The collaborative work by Kuehn Malvezzi and Michael Riedel, with the support of bbz Landschaftsarchitekten, interweaves interior and exterior space, square and facade, by unifying architecture and art. The design is a sculptural installation that employs writing as a vessel of form, generating a new way to read the location. Recordings of the parliamentary debate from 22 April 2015 on whether to implement the plan by Kuehn Malvezzi and Michael Riedel are translated into typeface, which is then clad over the square and parts of the facade. The transcription doesn’t reproduce the names of the speakers, however the word “museum” is highlighted whenever it comes up in the course of the recording. This work thus follows a methodology that Michael Riedel has applied to a variety of situations—a methodology of recurrence that focuses on the recording and reproduction of an event.
The new museum square is situated in the museum’s expanded sculpture garden as an “island of script”—it adopts the figure–ground relationship established by the Schönecker pavilions, and conveys it over to the newly mounted panel surfaces.
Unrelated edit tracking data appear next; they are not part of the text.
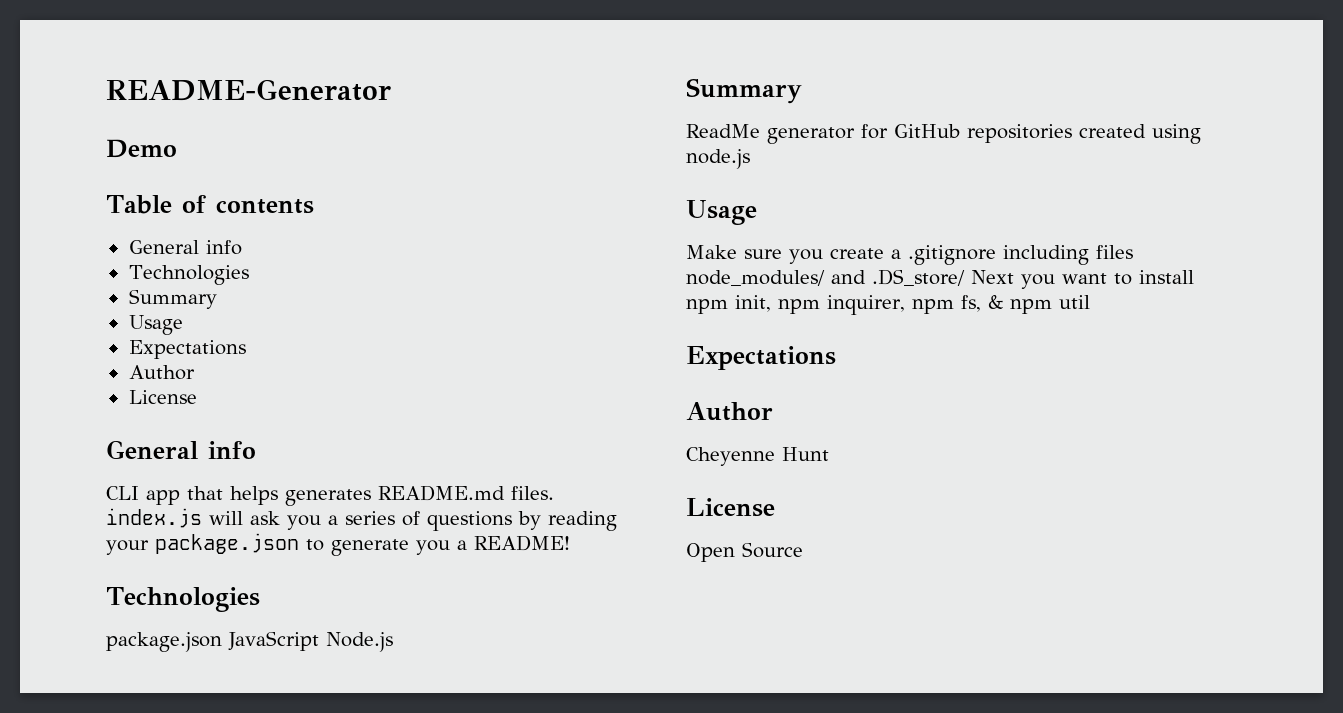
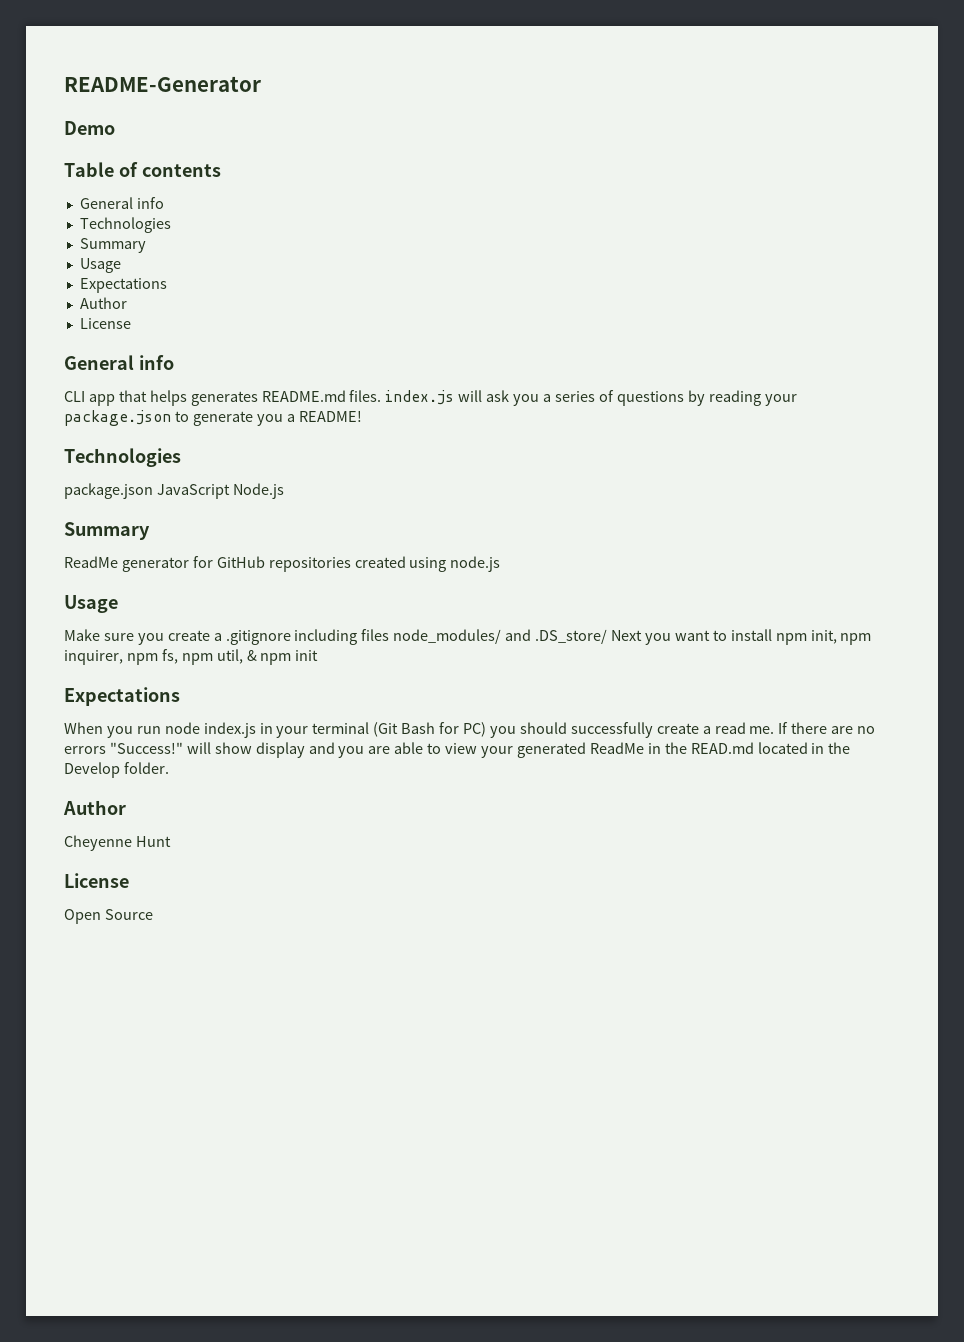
- Make sure you create a .gitignore including files node_modules/ and .DS_store/ Next you want to install npm init, npm inquirer, npm fs, & npm util
+ Make sure you create a .gitignore including files node_modules/ and .DS_store/ Next you want to install npm init, npm inquirer, npm fs, npm util, & npm init
  Expectations
+ When you run node index.js in your terminal (Git Bash for PC) you should successfully create a read me. If there are no errors "Success!" will show display and you are able to view your generated ReadMe in the READ.md located in the Develop folder.

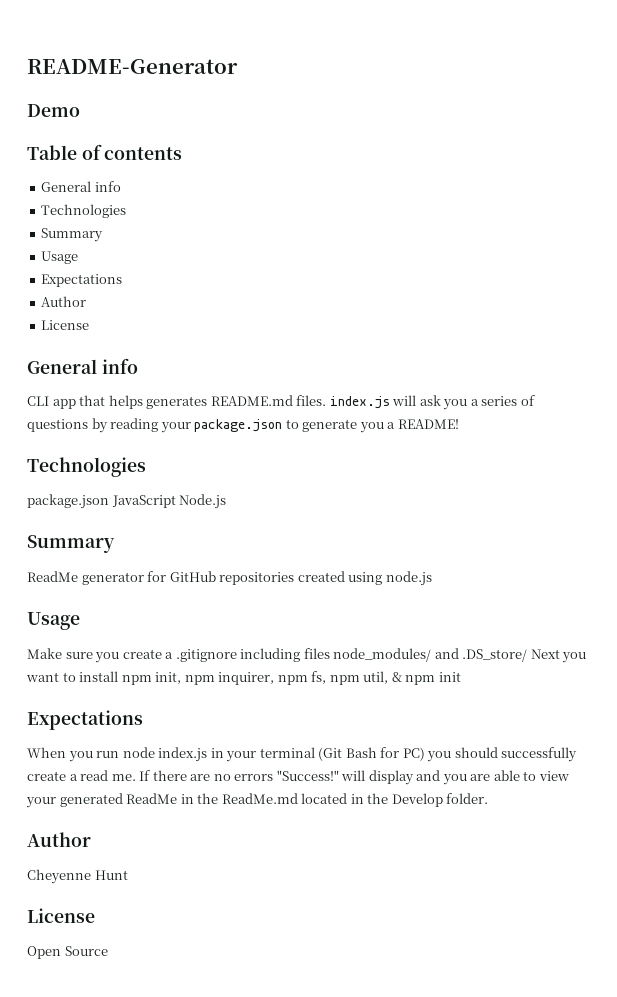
- If there are no errors "Success!" will show display and you are able to view your generated ReadMe in the READ.md located in the Develop folder.
+ If there are no errors "Success!" will display and you are able to view your generated ReadMe in the ReadMe.md located in the Develop folder.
Wherever these surfaces meet the new structure, they fold upward, making the square become part of the facade. These ashlar panels follow the basic 4x4-meter grid defined by Schönecker, and their text was stenciled on after the panels were installed on site. In those places where the new structure isn’t covered by panels, the surfaces are rendered with a thick, earth-colored, mineral plaster, applied manually to achieve a sculptural structure.
The intervention functions to spatially recalibrate the relationship between old and new. The historical entrance to Hanns Schönecker’s foyer pavilion is updated and returned to the center of the overall complex. The new square stretching out on the west side creates an intermediary space that enmeshes the old building with the new structure. The pathway leading toward the museum’s central entrance from Saarbrücken’s nearby historic center and the banks of the Saar, in its interplay with the neighboring Saar University of Music, creates a square-like urban space between the buildings.
The atrium of the new structure, formerly conceived as an entrance, is elevated to become a 14-meter-high central exhibition hall, visible from every floor via different sight lines. The continuous circulation path of the museum winds upward around this hall. Thanks to the different sizes and proportions of the rooms, it is possible to host specific individual exhibitions, either separate from one another or in combination. The lighting, electricity, and ventilation services are left exposed as a white installation in the ceiling space; finishing work is centered on the white exhibition walls and the seamless gray bitu-terrazzo used throughout the building. Careful window placement serves to merge the interior space with its surrounding environment and the silhouette of the city beyond.